The judge received him fifteen minutes later, hunched reflectively over his desk.
‘Confusing business,’ he said, as the Attorney-General sat in his usual chair.
‘I’ve brought out everything I can,’ said Flood.
‘You’ve done well,’ said Cochrane, immediately anxious to deflect any inference of criticism. ‘It’s still messily unresolved, though.’

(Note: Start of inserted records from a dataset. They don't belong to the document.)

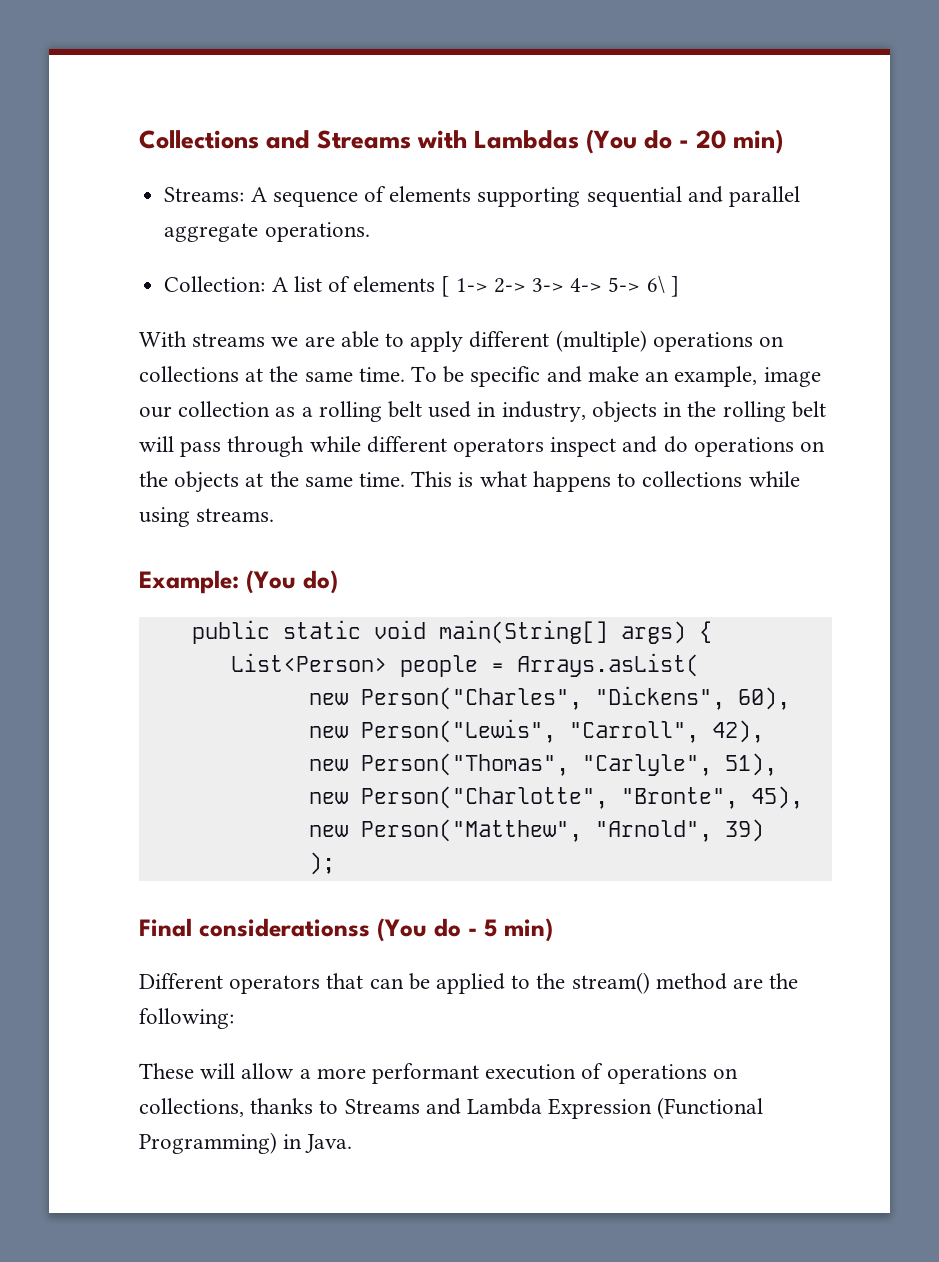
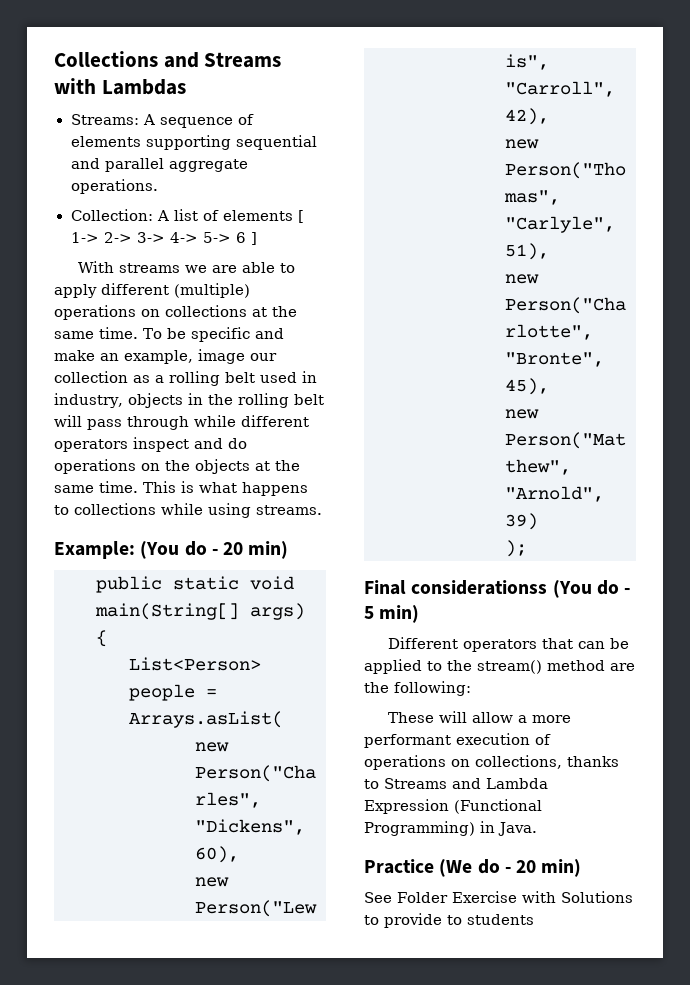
- Collections and Streams with Lambdas (You do - 20 min)
+ Collections and Streams with Lambdas
- Collection: A list of elements [ 1-> 2-> 3-> 4-> 5-> 6\ ]
+ Collection: A list of elements [ 1-> 2-> 3-> 4-> 5-> 6 ]
- Example: (You do)
+ Example: (You do - 20 min)
+ Practice (We do - 20 min)
+ See Folder Exercise with Solutions to provide to students

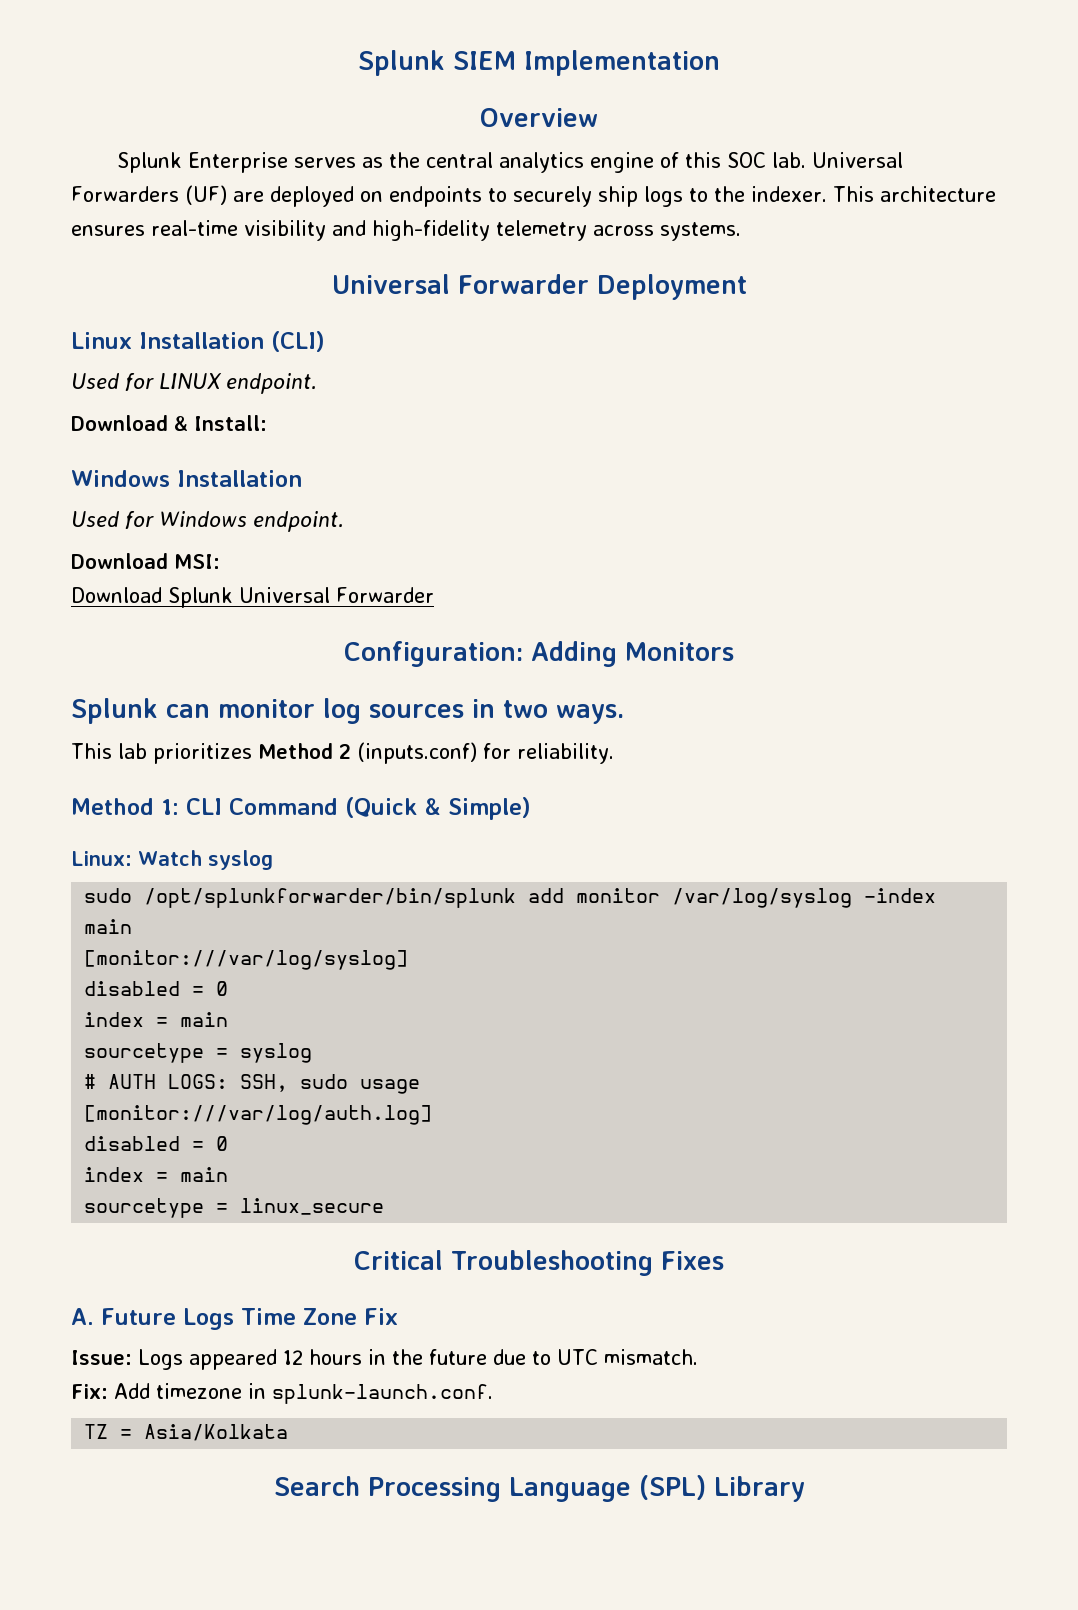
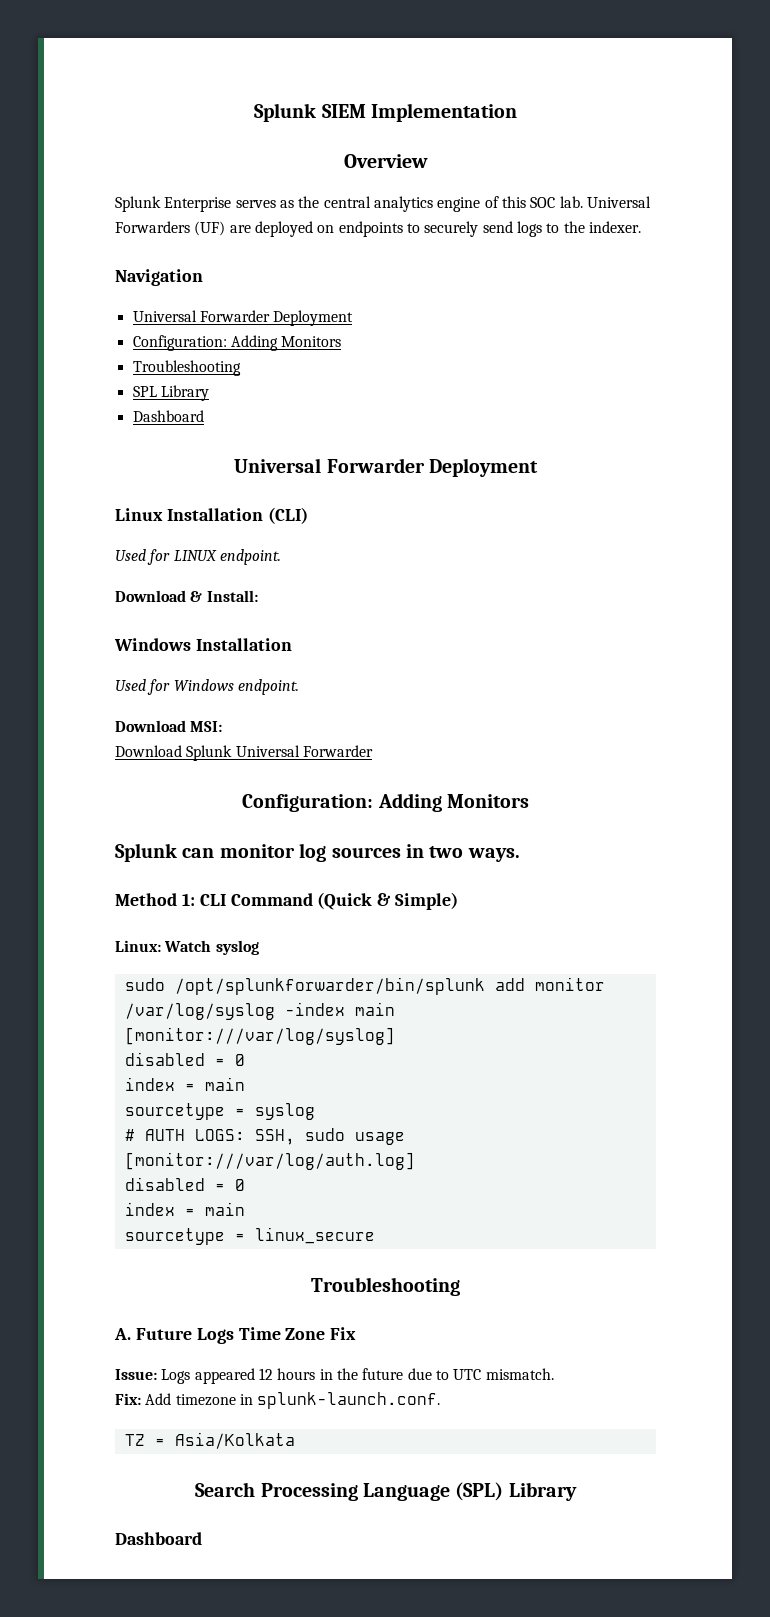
- Universal Forwarders (UF) are deployed on endpoints to securely ship logs to the indexer. This architecture ensures real-time visibility and high-fidelity telemetry across systems.
+ Universal Forwarders (UF) are deployed on endpoints to securely send logs to the indexer.
+ Navigation
+ Universal Forwarder Deployment
+ Configuration: Adding Monitors
+ Troubleshooting
+ SPL Library
+ Dashboard
- This lab prioritizes Method 2 (inputs.conf) for reliability.
  sourcetype = linux_secure
- Critical Troubleshooting Fixes
+ Troubleshooting
  Search Processing Language (SPL) Library
+ Dashboard

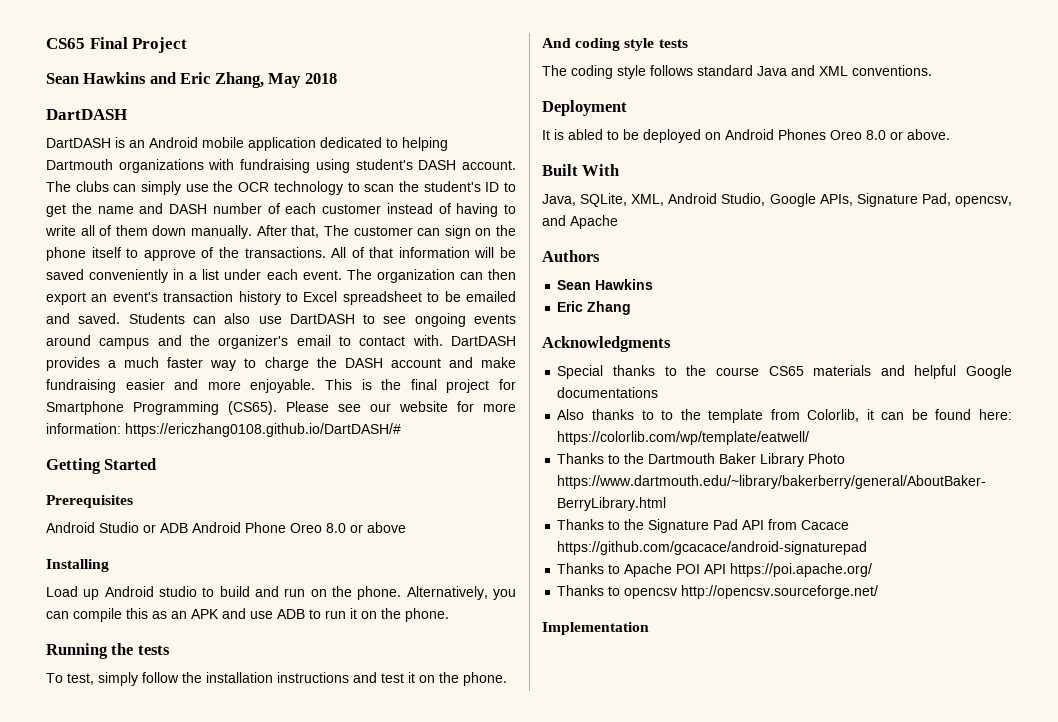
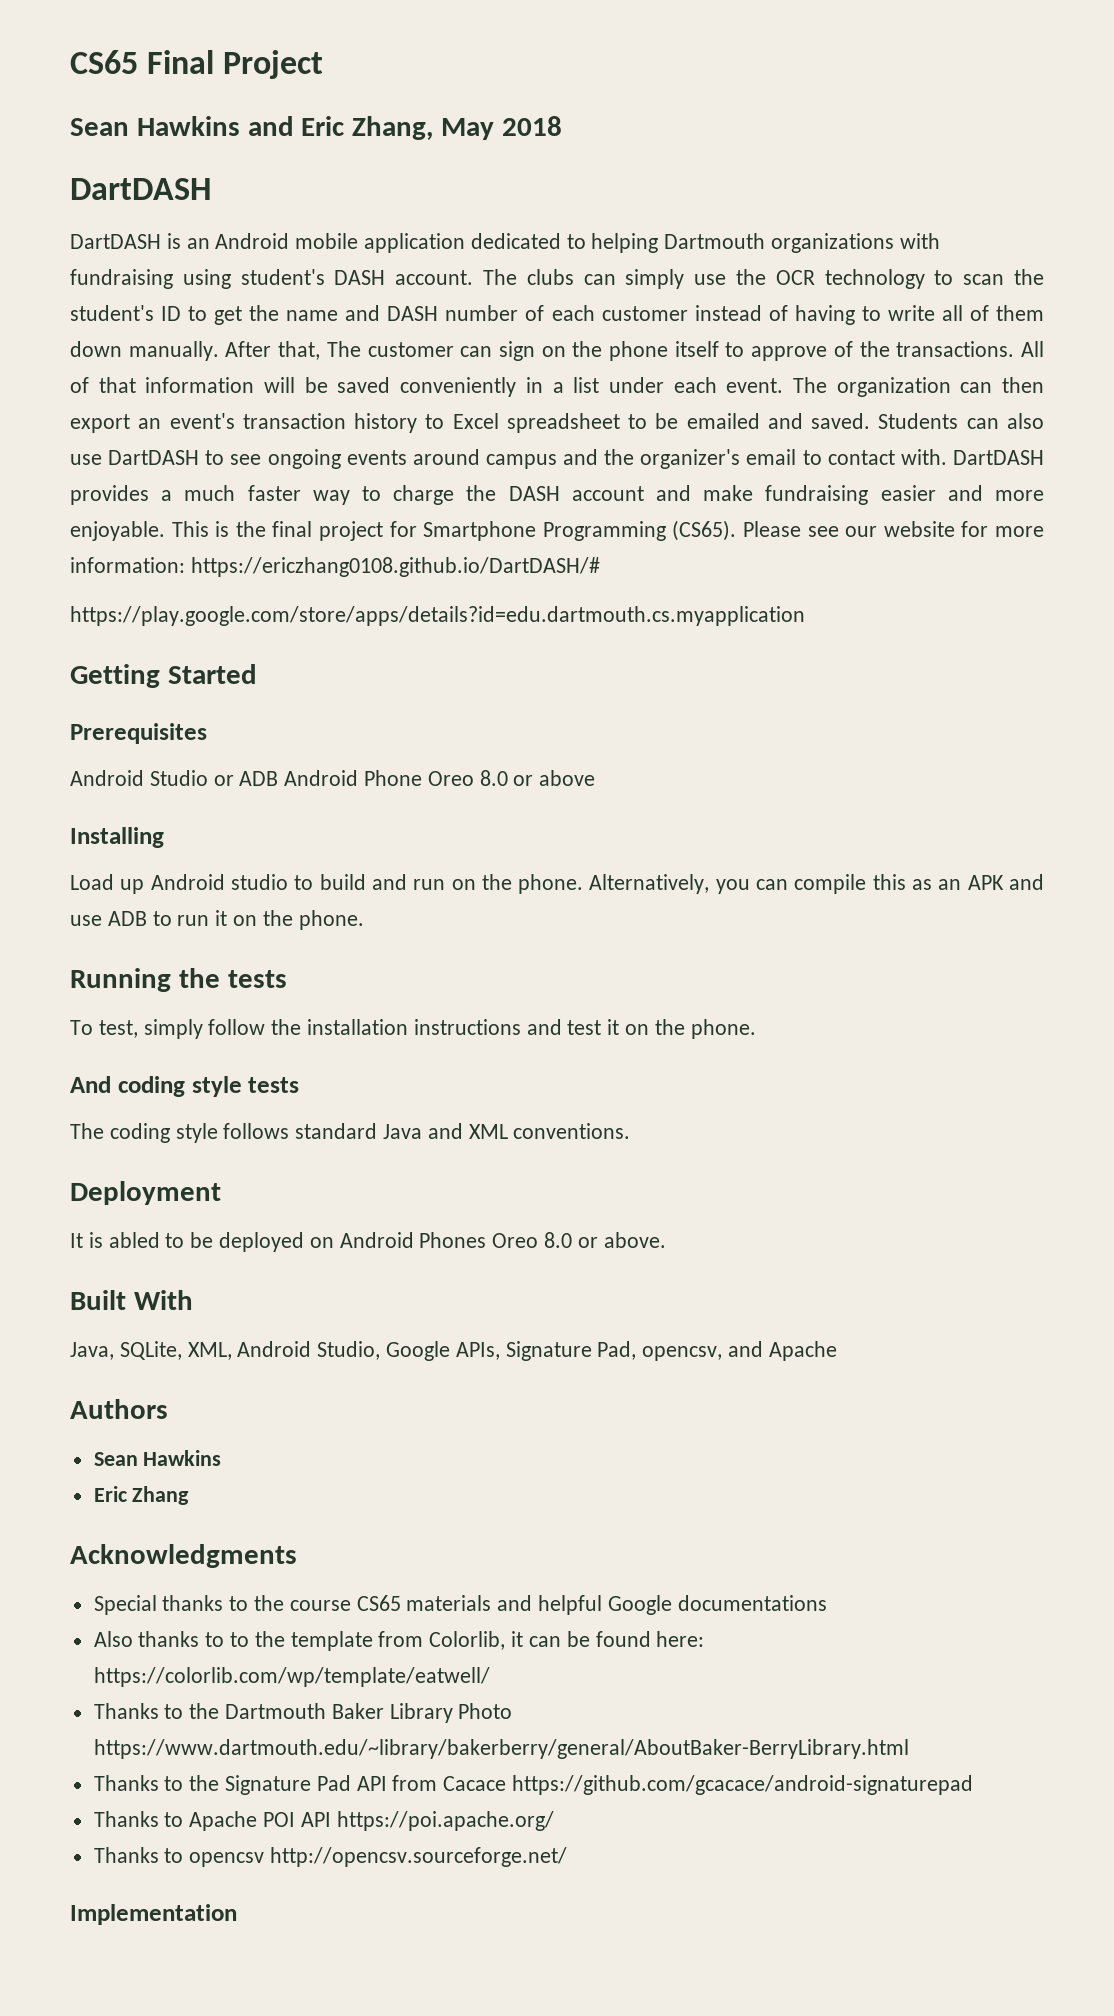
+ https://play.google.com/store/apps/details?id=edu.dartmouth.cs.myapplication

The Attorney-General looked curiously at the other man, surprised at the reservation.
‘I thought the sea captains were convincing,’ he said. ‘The surveyor, too.’
‘Remarkably so. I’m as convinced as them that something violent took place upon the Mary Celeste. The question that I cannot answer is: what?’
‘Any news from the constabulary?’
‘I gather there’s an intention to seek the advice of counsel.’
‘I might have expected an approach,’ said Flood.
‘The feeling was that to obtain such an opinion from you might be embarrassing, engaged as you were in the conduct of the civil proceedings.’
‘How long will the opinion take?’
‘Not long, I hope,’ said the judge. ‘There’s a limit to the time I can allow before pronouncing upon the decree for restitution. And suspicious though we may be, there is no way I can hold back upon that once we obtain the formal proof of ownership.’
Once again Captain Winchester let the after-court meeting swirl around him, a decision settling in his mind.
‘I don’t accept that the absence of an ownership certificate is the sole cause for delaying restitution,’ said Cornwell. ‘Any more than some apparent unhappiness over the mistake with the Dei Gratia crew.’
‘I wonder if they’re attempting another investigation?’ said Pisani, as if the thought had just occurred to him.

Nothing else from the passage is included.